The FTC’s New Safeguard Rule - 29 June 2023

The Federal Trade Commission (FTC) has updated the requirements of the Standards for Safeguarding Customer Information, known as the Safeguards Rule under the Gramm-Leach-Bliley Act (GLBA standards) to ensure protection of the privacy and personal information of consumers/customers.

The main objectives of the GLBA standards for safeguarding information to ensure the security and confidentiality of consumer/customer information, protect against any anticipated threats or hazards to the security or integrity of such information, and protect against unauthorized access to or use of such information that could result in substantial harm or inconvenience to any consumer/customer.

The amendments to the Safeguards Rule still retain the existing Rule’s process-based approach, which allows financial institutions to tailor their programs to reflect the financial institutions’ size, complexity, operations, and to the sensitivity and amount of customer information they collect.


Investment Advisors not Registered with the SEC – Compliance with New Safeguard Rule

The Safeguards Rule applies to businesses engaged in providing financial services, which includes investment advisors that are not required to register with the Securities and Exchange Commission (SEC).

Notably, however, financial institutions that maintain information on less than 5,000 consumers are exempt from certain requirements under the New Safeguard Rule, such as 1.) written risk assessment, 2.) incident response plan, 3.) annual reporting to the Board of Directors, and 4.) to conduct periodic testing and vulnerability assessments.

Below are the requirements all financial institutions must still comply with:

  1. Designating an individual responsible for overseeing, implementing, and enforcing the institution’s information security program.
    1. This individual may be an employee of the financial institution or a third party. It is important to keep in mind that compliance with the New Safeguard Rule remains with the financial institution, thus, a senior member of the financial institution should be designated to oversee any third party.
    2. An IT vendor may be designated as a qualified individual if an owner or manager is not a viable option


  1. Having a risk assessment plan that identifies reasonably foreseeable internal and external risk to the security, confidentiality, and integrity of customer information that could result in its unauthorized disclosure, misuse, or other compromise.


  1. To note: that only financial institutions with at least 5,000 customers must have the risk assessment be in writing.


  1. Here are examples of security features and policies that financial institutions may consider in the risk-assessment process:


    1. Password strength policies and enforcement
    2. Employee background checks
    3. Inactivity locks on screens
    4. File storage and locks on file cabinets and rooms
    5. Encryption of data when it is transmitted electronically
    6. Password protection
    7. Policies to verify identification for information request from customers or third parties


  1. Implementing safeguards to control the risks identified through the risk assessment.
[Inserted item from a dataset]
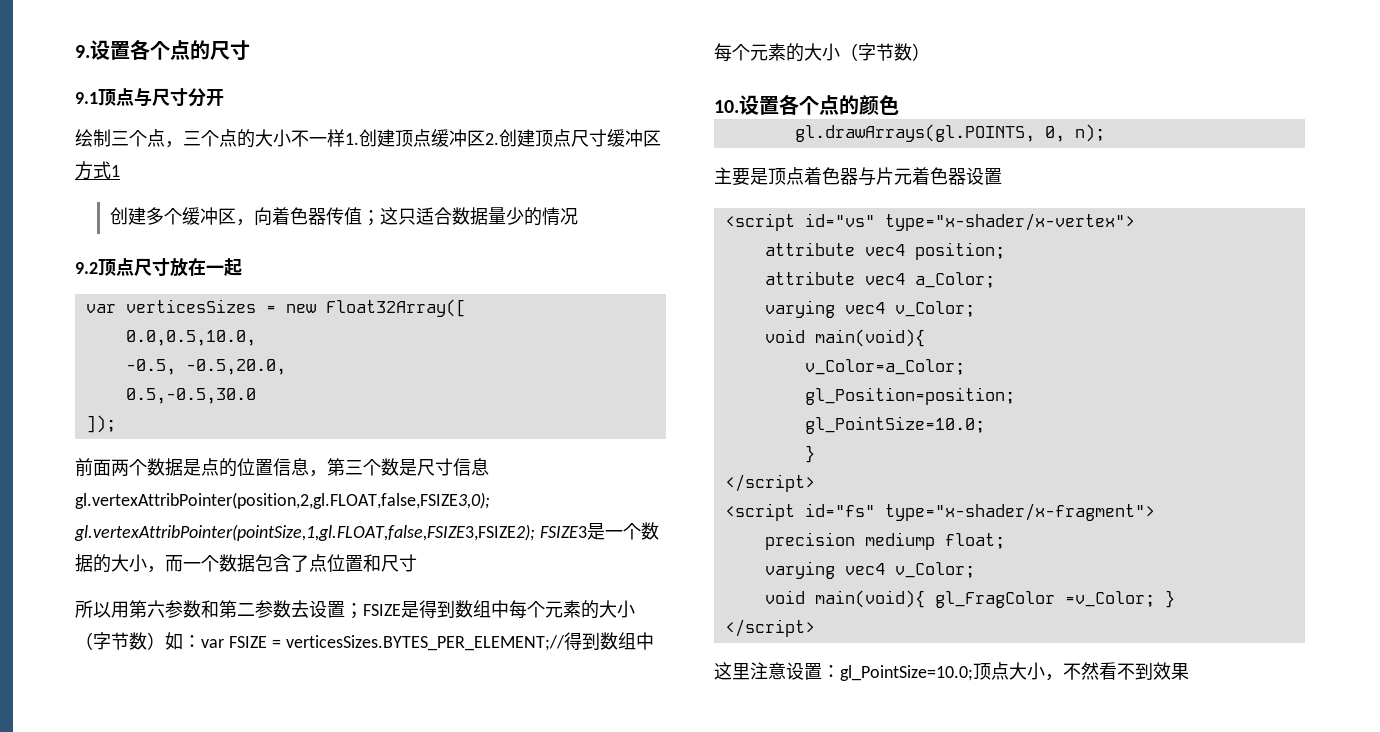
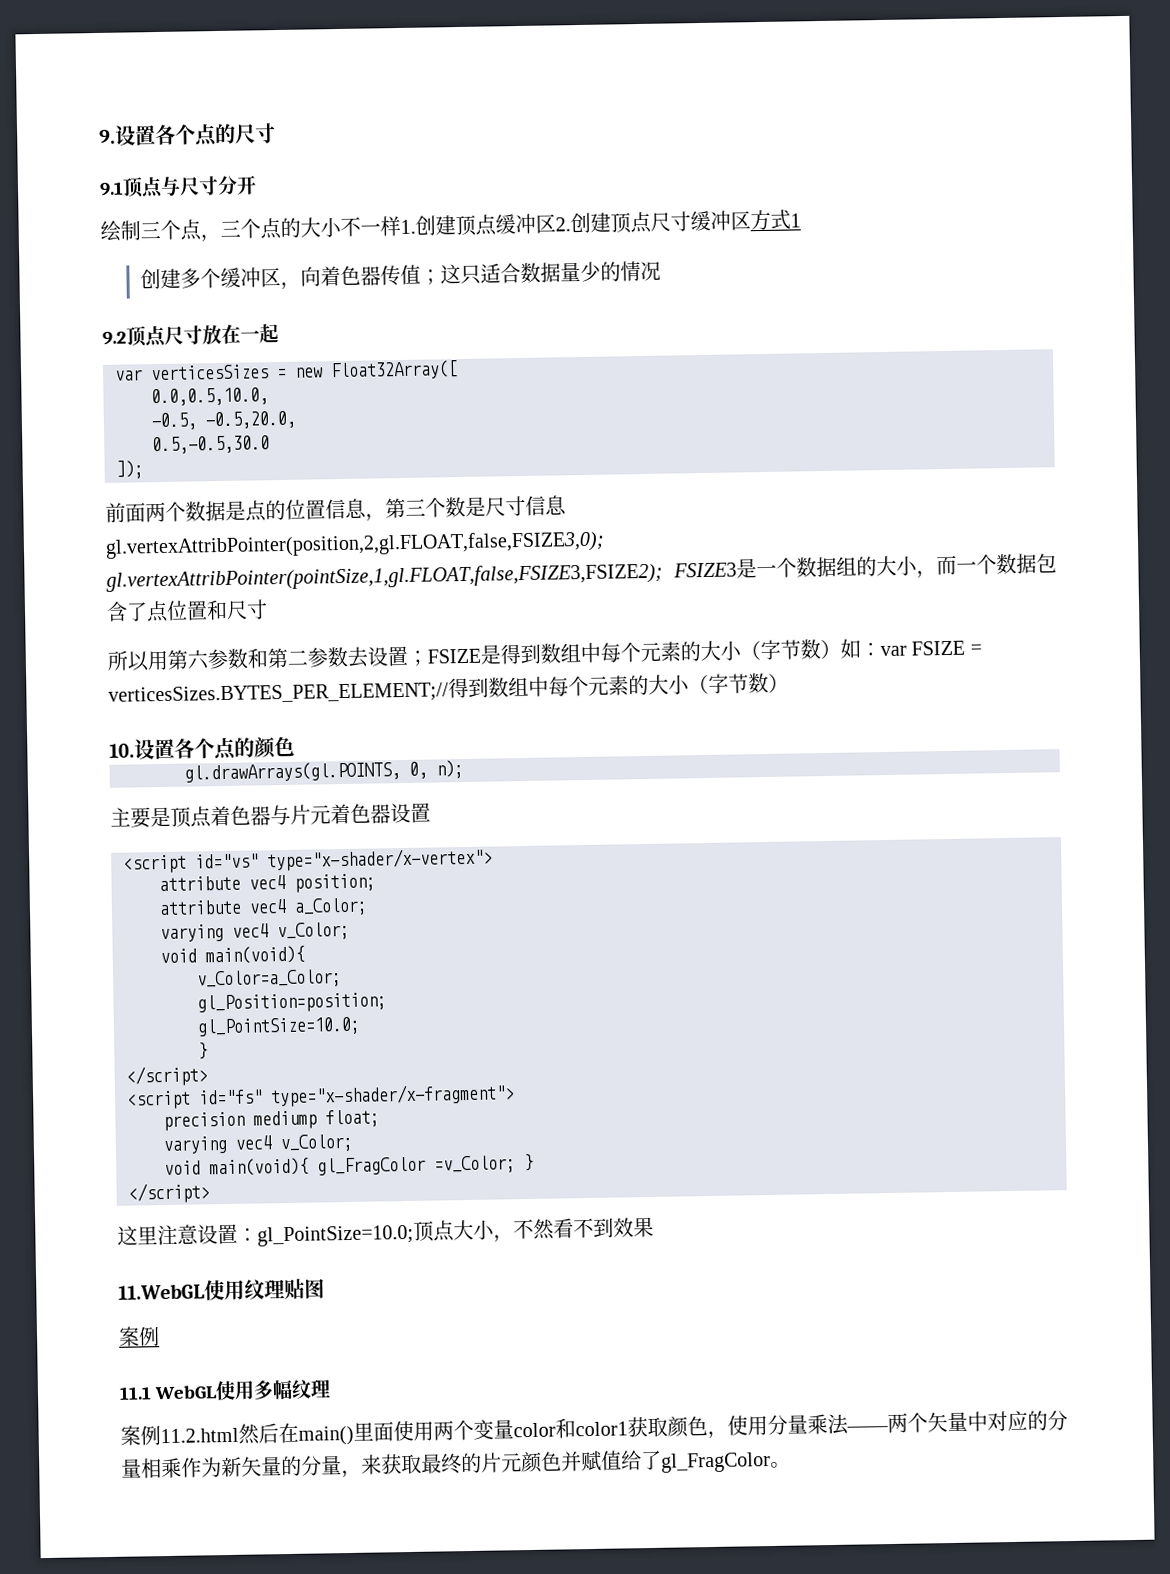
(93, 563) none -> [836,556,857,576] 组
(1189, 671) none -> [118,1278,325,1301] [118,1326,160,1347] [119,1379,332,1401] [120,1410,1068,1446] [121,1450,791,1479] // 11.WebGL使用纹理贴图 // 案例 // 11.1 WebGL使用多幅纹理 // 案例11.2.html然后在main()里面使用两个变量color和color1获取颜色，使用分量乘法——两个矢量中对应的分量相乘作为新矢量的分量，来获取最终的片元颜色并赋值给了gl_FragColor。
Encrypting all customer information the financial institution stores (at rest) or transmits over external networks through a multi-factor authentication that requires at least two of the following types of authenticators to access any nonpublic information:


  1. A knowledge factor (such as a password);
  2. A possession factor (such as a token or key); or
  3. An inherence factor (such as a biometric characteristic).


However, the New Safeguard Rule does not require customer information to be encrypted while in transit through internal business networks.

The definition of encryption does not require any specific process or technology to perform the encryption but does require that whatever process is used be sufficiently robust to prevent the deciphering of the information in most circumstances.

It should be noted that the FTC believes transmission of customer information to remote users or to cloud service providers should be treated as external transmissions, as those transmissions are sent out of the financial institution’s systems.


  1. Staff training to ensure that personnel can implement the information security program by providing adequate training, using qualified personnel, providing security and training updates, and verifying that key personnel maintain up-to-date knowledge of changing information security threats and countermeasures.
  2. Assessing service providers to ensure that those selected maintain adequate security measures, requiring them to implement and maintain such safeguards through contract provisions and periodic assessment for risk and continued adequacy of their safeguards.
  3. Periodic evaluations to adjust information security program for changes based on operation, risk-assessment findings, and other circumstances as needed. This requires periodically reviewing access controls on customer information, including technical and, as appropriate, physical controls to 1.) authenticate and permit access only to authorized users to protect against the unauthorized acquisition of customer information and 2.) limit authorized users’ access only to customer information needed to perform their duties and functions.”